Excerpted records:
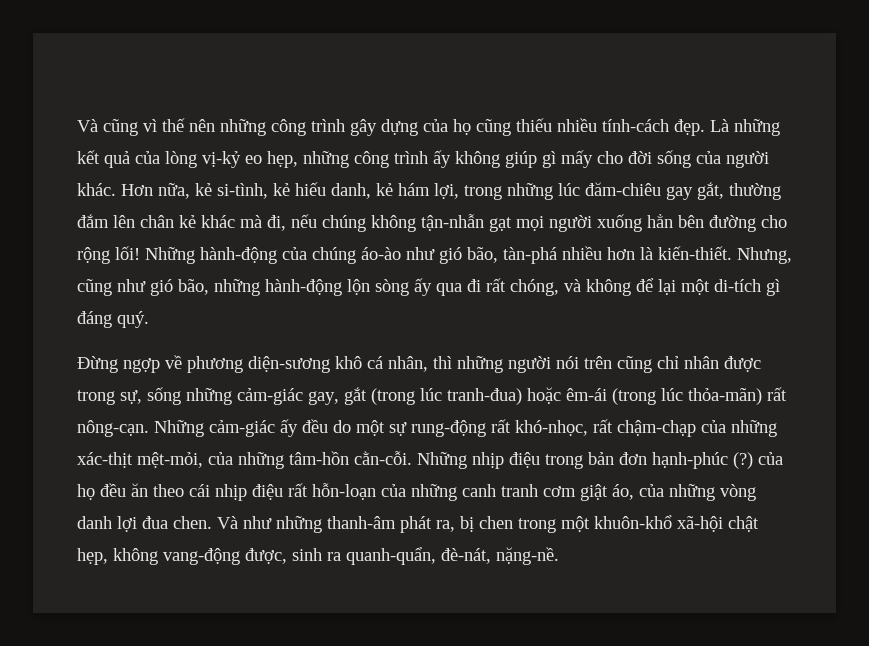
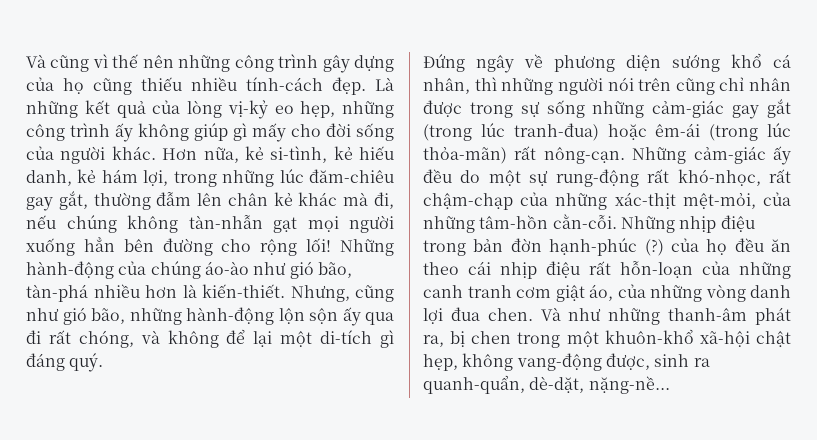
- Hơn nữa, kẻ si-tình, kẻ hiếu danh, kẻ hám lợi, trong những lúc đăm-chiêu gay gắt, thường đắm lên chân kẻ khác mà đi, nếu chúng không tận-nhẫn gạt mọi người xuống hẳn bên đường cho rộng lối!
+ Hơn nữa, kẻ si-tình, kẻ hiếu danh, kẻ hám lợi, trong những lúc đăm-chiêu gay gắt, thường đẫm lên chân kẻ khác mà đi, nếu chúng không tàn-nhẫn gạt mọi người xuống hẳn bên đường cho rộng lối!
- Nhưng, cũng như gió bão, những hành-động lộn sòng ấy qua đi rất chóng, và không để lại một di-tích gì đáng quý.
+ Nhưng, cũng như gió bão, những hành-động lộn sộn ấy qua đi rất chóng, và không để lại một di-tích gì đáng quý.
- Đừng ngợp về phương diện-sương khô cá nhân, thì những người nói trên cũng chỉ nhân được trong sự, sống những cảm-giác gay, gắt (trong lúc tranh-đua) hoặc êm-ái (trong lúc thỏa-mãn) rất nông-cạn.
+ Đứng ngây về phương diện sướng khổ cá nhân, thì những người nói trên cũng chỉ nhân được trong sự sống những cảm-giác gay gắt (trong lúc tranh-đua) hoặc êm-ái (trong lúc thỏa-mãn) rất nông-cạn.
- Những nhịp điệu trong bản đơn hạnh-phúc (?) của họ đều ăn theo cái nhịp điệu rất hỗn-loạn của những canh tranh cơm giật áo, của những vòng danh lợi đua chen.
+ Những nhịp điệu trong bản đờn hạnh-phúc (?) của họ đều ăn theo cái nhịp điệu rất hỗn-loạn của những canh tranh cơm giật áo, của những vòng danh lợi đua chen.
- Và như những thanh-âm phát ra, bị chen trong một khuôn-khổ xã-hội chật hẹp, không vang-động được, sinh ra quanh-quẩn, đè-nát, nặng-nề.
+ Và như những thanh-âm phát ra, bị chen trong một khuôn-khổ xã-hội chật hẹp, không vang-động được, sinh ra quanh-quẩn, dè-dặt, nặng-nề...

Problem description: Each record above has to be written out again in full, but its pictures must not be.

Expected answer:
- Hơn nữa, kẻ si-tình, kẻ hiếu danh, kẻ hám lợi, trong những lúc đăm-chiêu gay gắt, thường đắm lên chân kẻ khác mà đi, nếu chúng không tận-nhẫn gạt mọi người xuống hẳn bên đường cho rộng lối!
+ Hơn nữa, kẻ si-tình, kẻ hiếu danh, kẻ hám lợi, trong những lúc đăm-chiêu gay gắt, thường đẫm lên chân kẻ khác mà đi, nếu chúng không tàn-nhẫn gạt mọi người xuống hẳn bên đường cho rộng lối!
- Nhưng, cũng như gió bão, những hành-động lộn sòng ấy qua đi rất chóng, và không để lại một di-tích gì đáng quý.
+ Nhưng, cũng như gió bão, những hành-động lộn sộn ấy qua đi rất chóng, và không để lại một di-tích gì đáng quý.
- Đừng ngợp về phương diện-sương khô cá nhân, thì những người nói trên cũng chỉ nhân được trong sự, sống những cảm-giác gay, gắt (trong lúc tranh-đua) hoặc êm-ái (trong lúc thỏa-mãn) rất nông-cạn.
+ Đứng ngây về phương diện sướng khổ cá nhân, thì những người nói trên cũng chỉ nhân được trong sự sống những cảm-giác gay gắt (trong lúc tranh-đua) hoặc êm-ái (trong lúc thỏa-mãn) rất nông-cạn.
- Những nhịp điệu trong bản đơn hạnh-phúc (?) của họ đều ăn theo cái nhịp điệu rất hỗn-loạn của những canh tranh cơm giật áo, của những vòng danh lợi đua chen.
+ Những nhịp điệu trong bản đờn hạnh-phúc (?) của họ đều ăn theo cái nhịp điệu rất hỗn-loạn của những canh tranh cơm giật áo, của những vòng danh lợi đua chen.
- Và như những thanh-âm phát ra, bị chen trong một khuôn-khổ xã-hội chật hẹp, không vang-động được, sinh ra quanh-quẩn, đè-nát, nặng-nề.
+ Và như những thanh-âm phát ra, bị chen trong một khuôn-khổ xã-hội chật hẹp, không vang-động được, sinh ra quanh-quẩn, dè-dặt, nặng-nề...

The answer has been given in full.